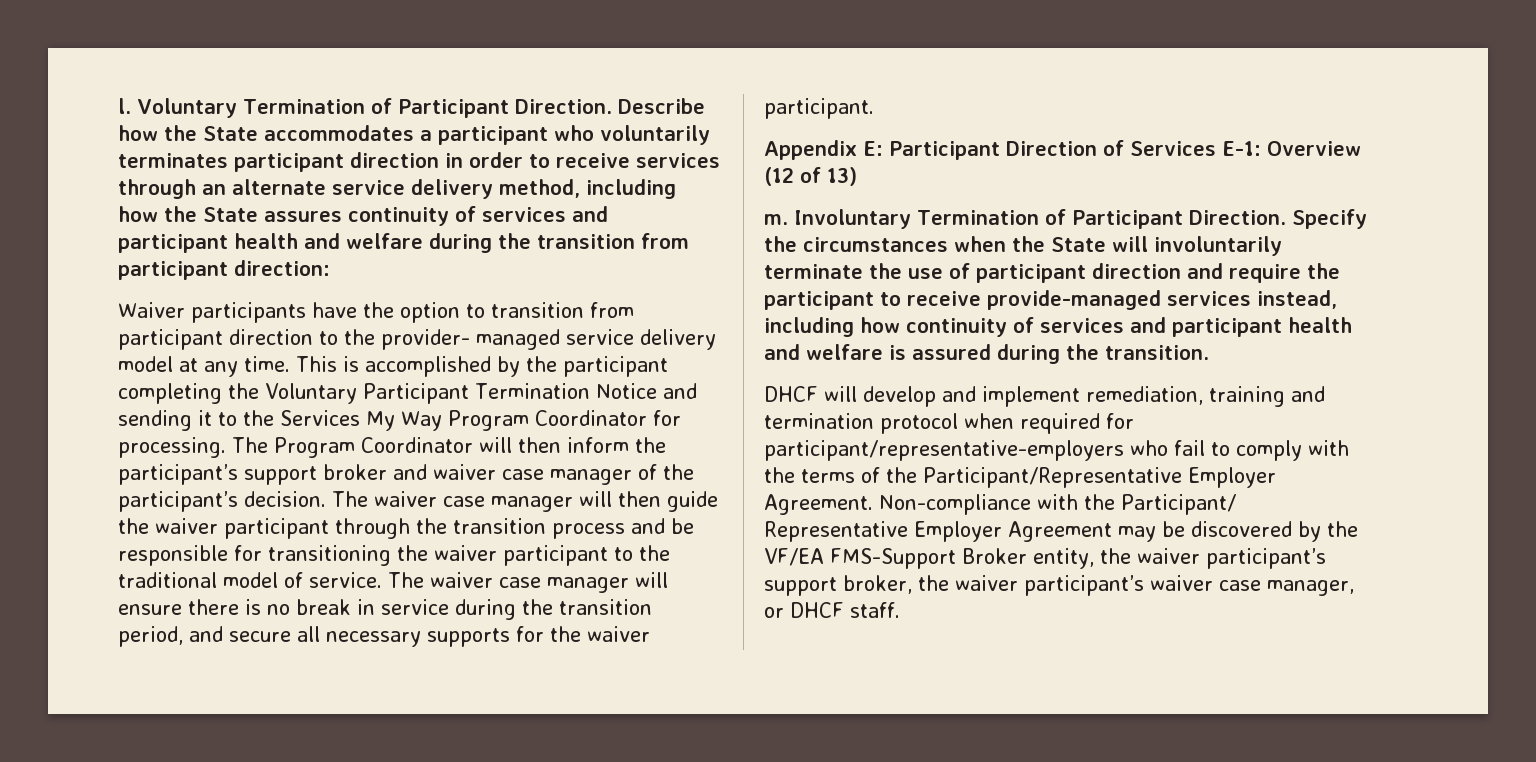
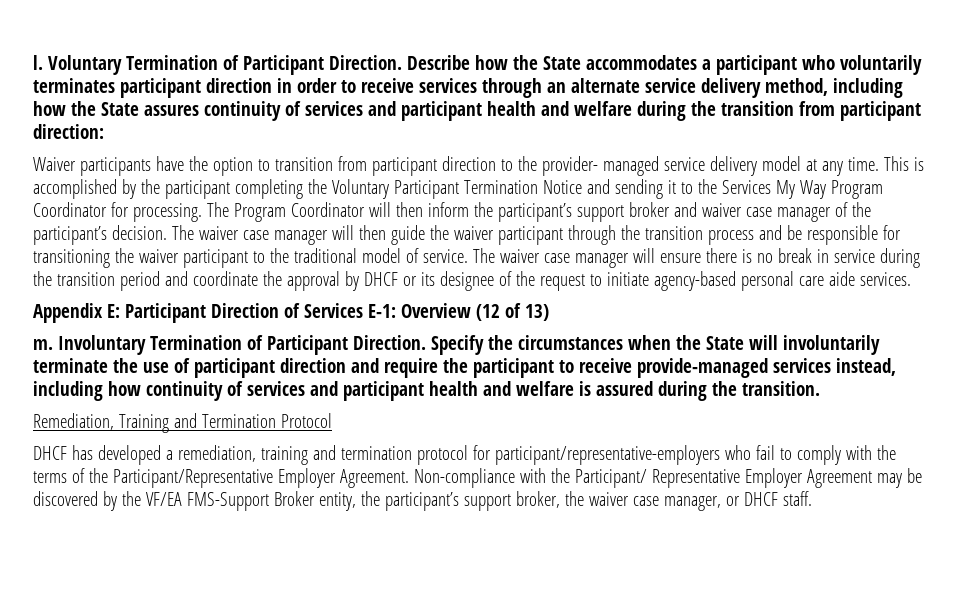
- The waiver case manager will ensure there is no break in service during the transition period, and secure all necessary supports for the waiver participant.
+ The waiver case manager will ensure there is no break in service during the transition period and coordinate the approval by DHCF or its designee of the request to initiate agency-based personal care aide services.
- DHCF will develop and implement remediation, training and termination protocol when required for participant/representative-employers who fail to comply with the terms of the Participant/Representative Employer Agreement.
+ Remediation, Training and Termination Protocol
+ DHCF has developed a remediation, training and termination protocol for participant/representative-employers who fail to comply with the terms of the Participant/Representative Employer Agreement.
- Non-compliance with the Participant/ Representative Employer Agreement may be discovered by the VF/EA FMS-Support Broker entity, the waiver participant’s support broker, the waiver participant’s waiver case manager, or DHCF staff.
+ Non-compliance with the Participant/ Representative Employer Agreement may be discovered by the VF/EA FMS-Support Broker entity, the participant’s support broker, the waiver case manager, or DHCF staff.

= = = =

- Task to carry out:
Print only the lines from the one with "care aide services." to the end of the records, both included.

- Expected output:
+ The waiver case manager will ensure there is no break in service during the transition period and coordinate the approval by DHCF or its designee of the request to initiate agency-based personal care aide services.
- DHCF will develop and implement remediation, training and termination protocol when required for participant/representative-employers who fail to comply with the terms of the Participant/Representative Employer Agreement.
+ Remediation, Training and Termination Protocol
+ DHCF has developed a remediation, training and termination protocol for participant/representative-employers who fail to comply with the terms of the Participant/Representative Employer Agreement.
- Non-compliance with the Participant/ Representative Employer Agreement may be discovered by the VF/EA FMS-Support Broker entity, the waiver participant’s support broker, the waiver participant’s waiver case manager, or DHCF staff.
+ Non-compliance with the Participant/ Representative Employer Agreement may be discovered by the VF/EA FMS-Support Broker entity, the participant’s support broker, the waiver case manager, or DHCF staff.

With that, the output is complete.